-- Your task --
Below are entries to reproduce exactly, apart from their pictures.

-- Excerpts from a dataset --
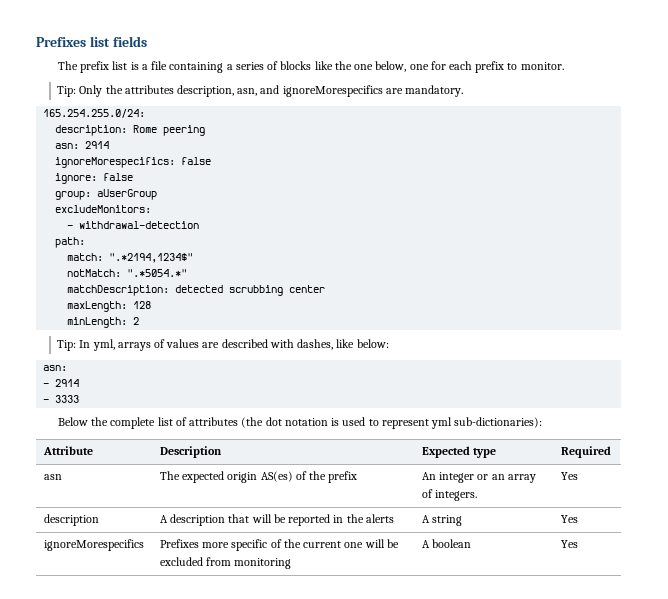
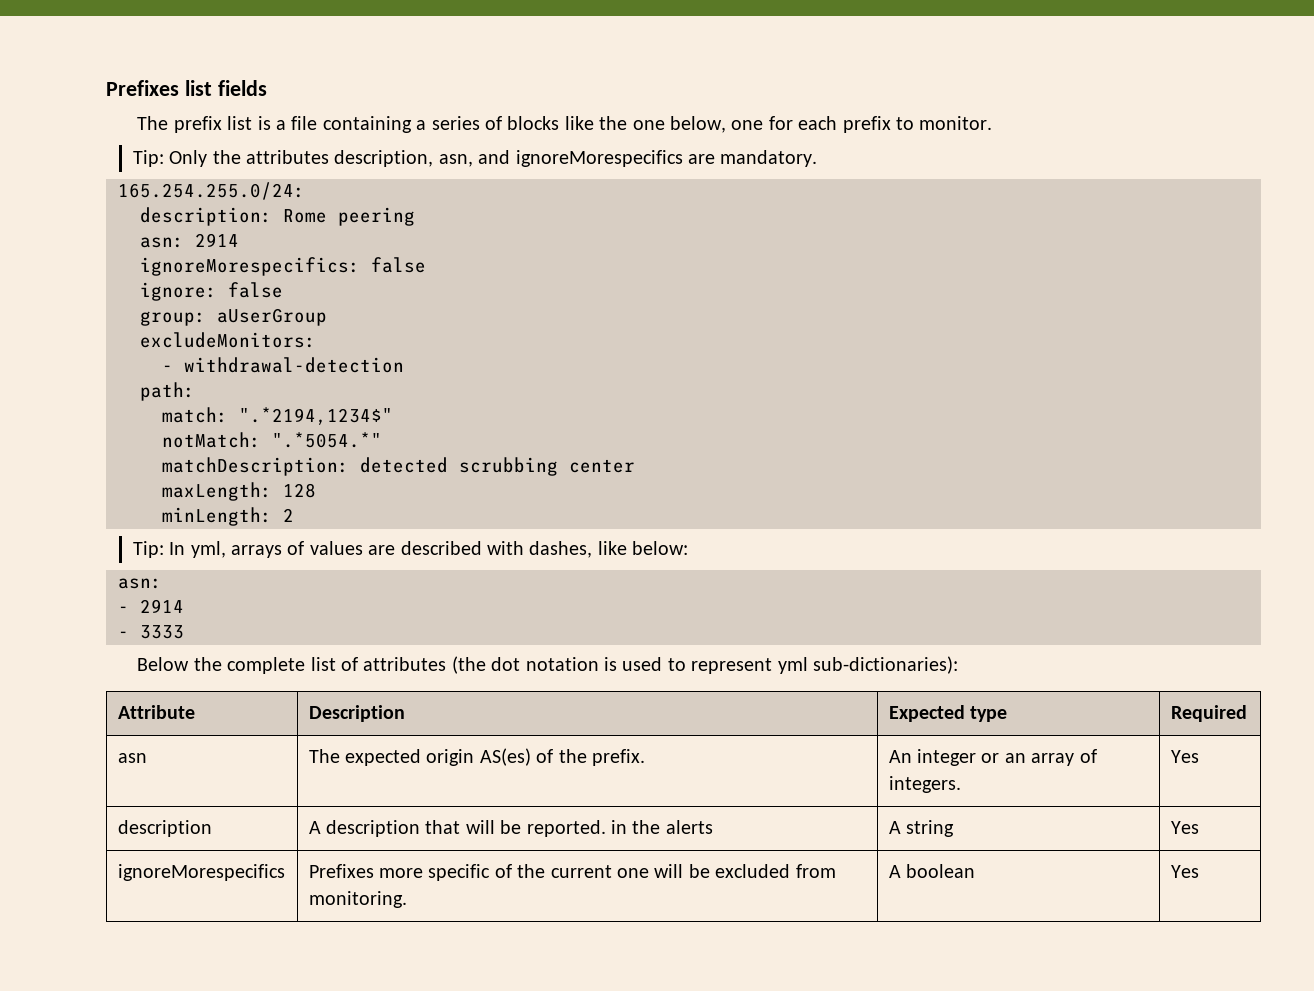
- asn | The expected origin AS(es) of the prefix | An integer or an array of integers. | Yes
+ asn | The expected origin AS(es) of the prefix. | An integer or an array of integers. | Yes
- description | A description that will be reported in the alerts | A string | Yes
+ description | A description that will be reported. in the alerts | A string | Yes
- ignoreMorespecifics | Prefixes more specific of the current one will be excluded from monitoring | A boolean | Yes
+ ignoreMorespecifics | Prefixes more specific of the current one will be excluded from monitoring. | A boolean | Yes

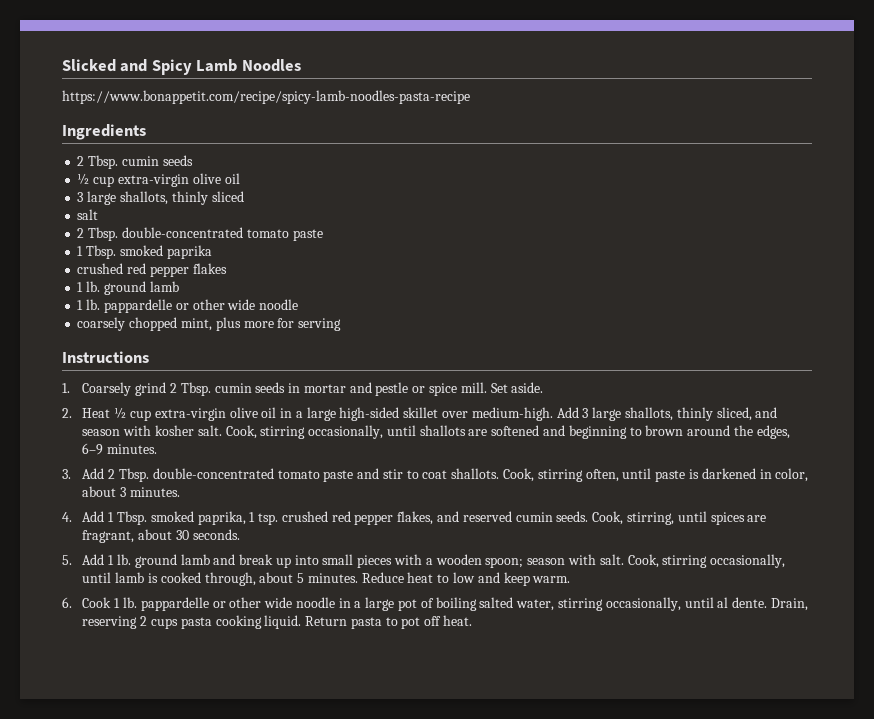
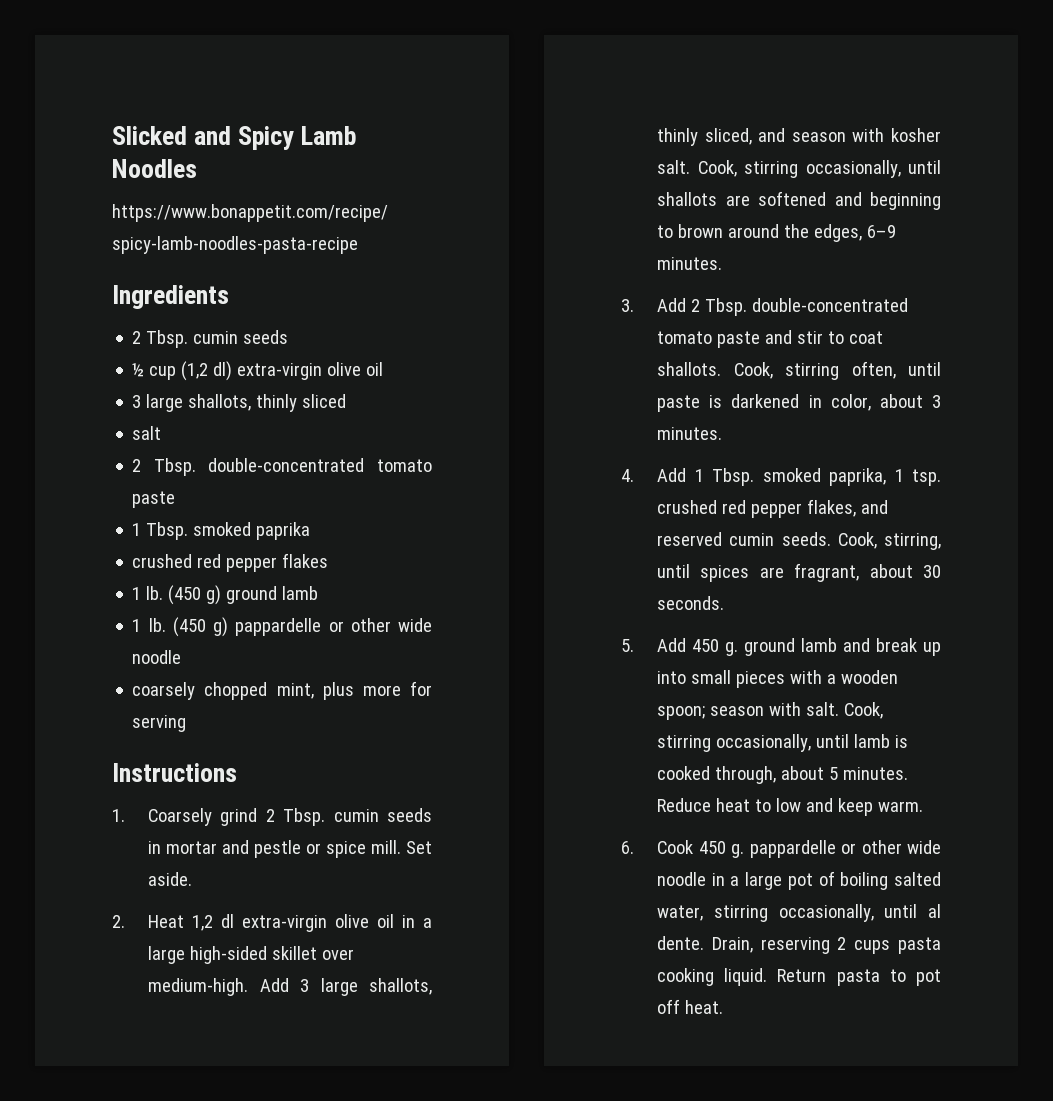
  Ingredients
  2 Tbsp. cumin seeds
- ½ cup extra-virgin olive oil
+ ½ cup (1,2 dl) extra-virgin olive oil
  crushed red pepper flakes
- 1 lb. ground lamb
- 1 lb. pappardelle or other wide noodle
+ 1 lb. (450 g) ground lamb
+ 1 lb. (450 g) pappardelle or other wide noodle
- 2. Heat ½ cup extra-virgin olive oil in a large high-sided skillet over medium-high.
+ 2. Heat 1,2 dl extra-virgin olive oil in a large high-sided skillet over medium-high.
- 5. Add 1 lb. ground lamb and break up into small pieces with a wooden spoon; season with salt.
+ 5. Add 450 g. ground lamb and break up into small pieces with a wooden spoon; season with salt.
- 6. Cook 1 lb. pappardelle or other wide noodle in a large pot of boiling salted water, stirring occasionally, until al dente.
+ 6. Cook 450 g. pappardelle or other wide noodle in a large pot of boiling salted water, stirring occasionally, until al dente.

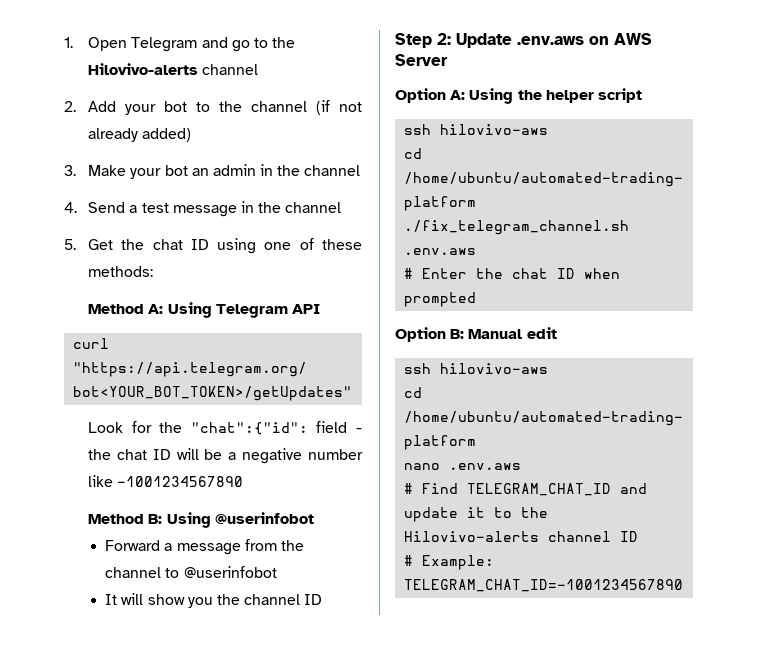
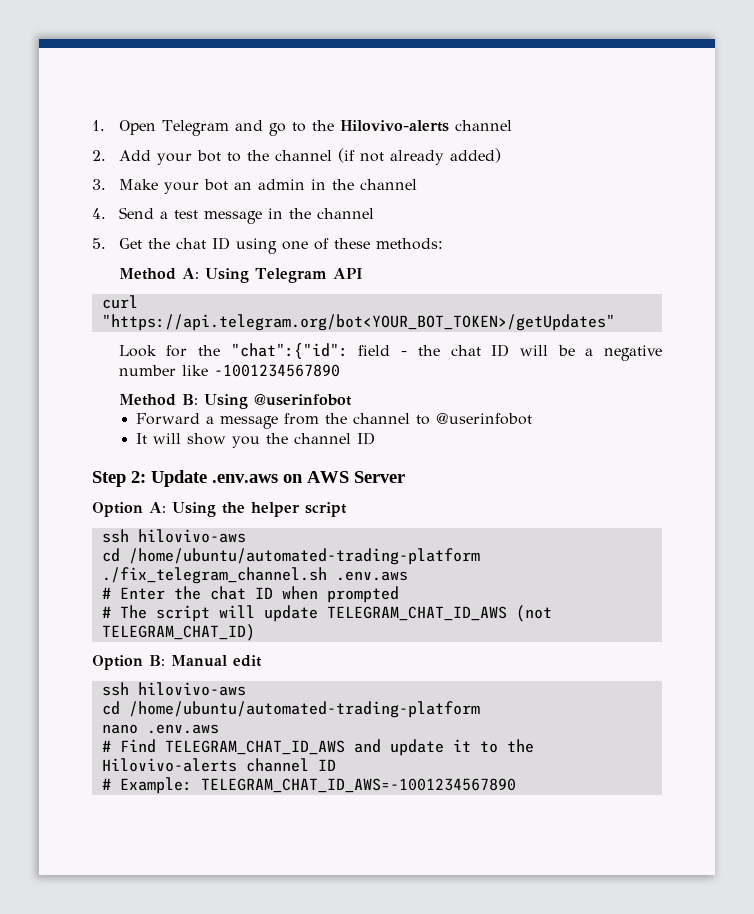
+ # The script will update TELEGRAM_CHAT_ID_AWS (not TELEGRAM_CHAT_ID)
- # Find TELEGRAM_CHAT_ID and update it to the Hilovivo-alerts channel ID
+ # Find TELEGRAM_CHAT_ID_AWS and update it to the Hilovivo-alerts channel ID
- # Example: TELEGRAM_CHAT_ID=-1001234567890
+ # Example: TELEGRAM_CHAT_ID_AWS=-1001234567890

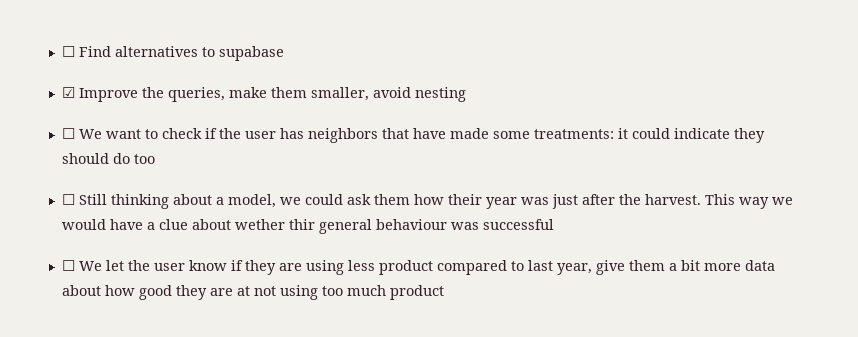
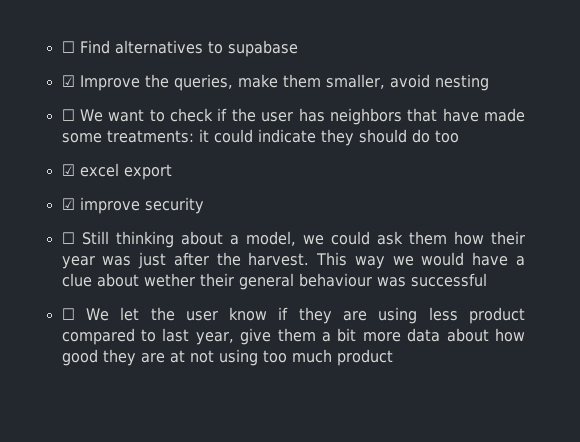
+ ☑ excel export
+ ☑ improve security
- This way we would have a clue about wether thir general behaviour was successful
+ This way we would have a clue about wether their general behaviour was successful

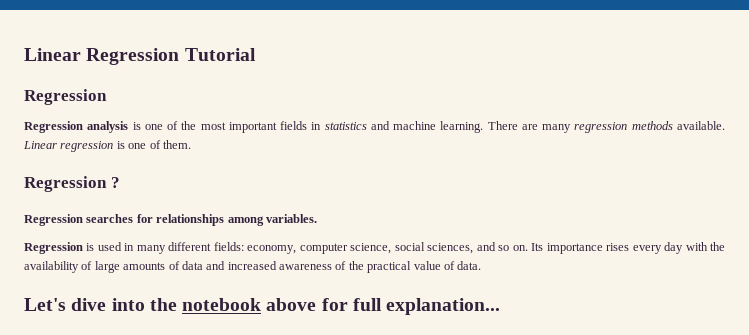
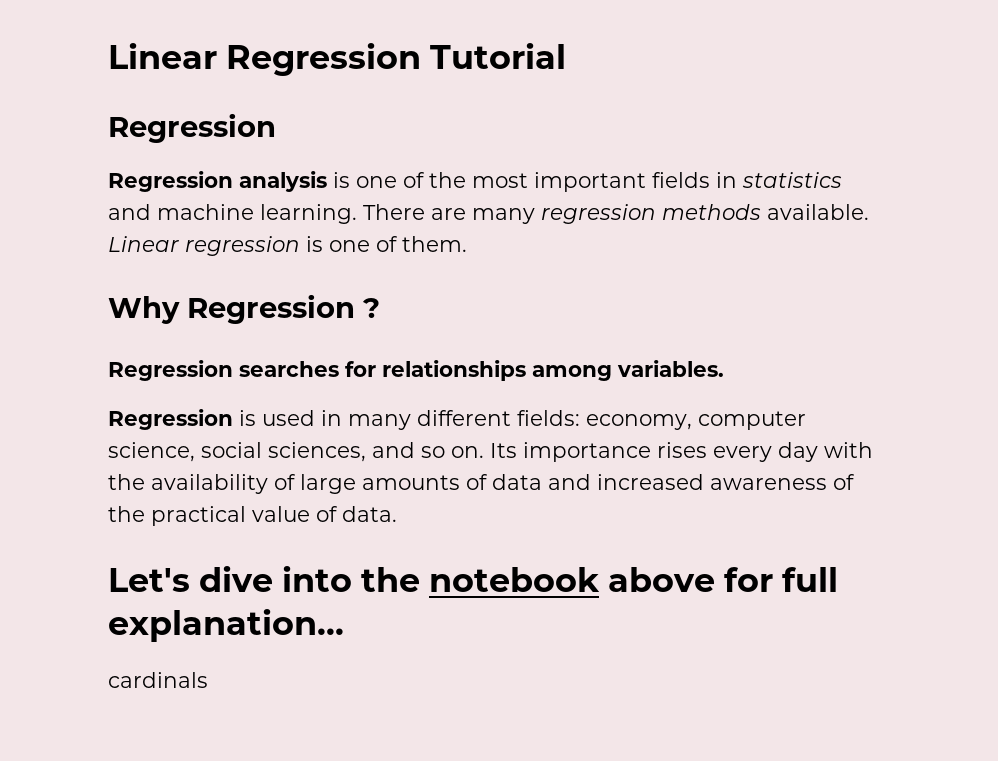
- Regression ?
+ Why Regression ?
+ cardinals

-- Solution for this exercise --
- asn | The expected origin AS(es) of the prefix | An integer or an array of integers. | Yes
+ asn | The expected origin AS(es) of the prefix. | An integer or an array of integers. | Yes
- description | A description that will be reported in the alerts | A string | Yes
+ description | A description that will be reported. in the alerts | A string | Yes
- ignoreMorespecifics | Prefixes more specific of the current one will be excluded from monitoring | A boolean | Yes
+ ignoreMorespecifics | Prefixes more specific of the current one will be excluded from monitoring. | A boolean | Yes

  Ingredients
  2 Tbsp. cumin seeds
- ½ cup extra-virgin olive oil
+ ½ cup (1,2 dl) extra-virgin olive oil
  crushed red pepper flakes
- 1 lb. ground lamb
- 1 lb. pappardelle or other wide noodle
+ 1 lb. (450 g) ground lamb
+ 1 lb. (450 g) pappardelle or other wide noodle
- 2. Heat ½ cup extra-virgin olive oil in a large high-sided skillet over medium-high.
+ 2. Heat 1,2 dl extra-virgin olive oil in a large high-sided skillet over medium-high.
- 5. Add 1 lb. ground lamb and break up into small pieces with a wooden spoon; season with salt.
+ 5. Add 450 g. ground lamb and break up into small pieces with a wooden spoon; season with salt.
- 6. Cook 1 lb. pappardelle or other wide noodle in a large pot of boiling salted water, stirring occasionally, until al dente.
+ 6. Cook 450 g. pappardelle or other wide noodle in a large pot of boiling salted water, stirring occasionally, until al dente.

+ # The script will update TELEGRAM_CHAT_ID_AWS (not TELEGRAM_CHAT_ID)
- # Find TELEGRAM_CHAT_ID and update it to the Hilovivo-alerts channel ID
+ # Find TELEGRAM_CHAT_ID_AWS and update it to the Hilovivo-alerts channel ID
- # Example: TELEGRAM_CHAT_ID=-1001234567890
+ # Example: TELEGRAM_CHAT_ID_AWS=-1001234567890

+ ☑ excel export
+ ☑ improve security
- This way we would have a clue about wether thir general behaviour was successful
+ This way we would have a clue about wether their general behaviour was successful

- Regression ?
+ Why Regression ?
+ cardinals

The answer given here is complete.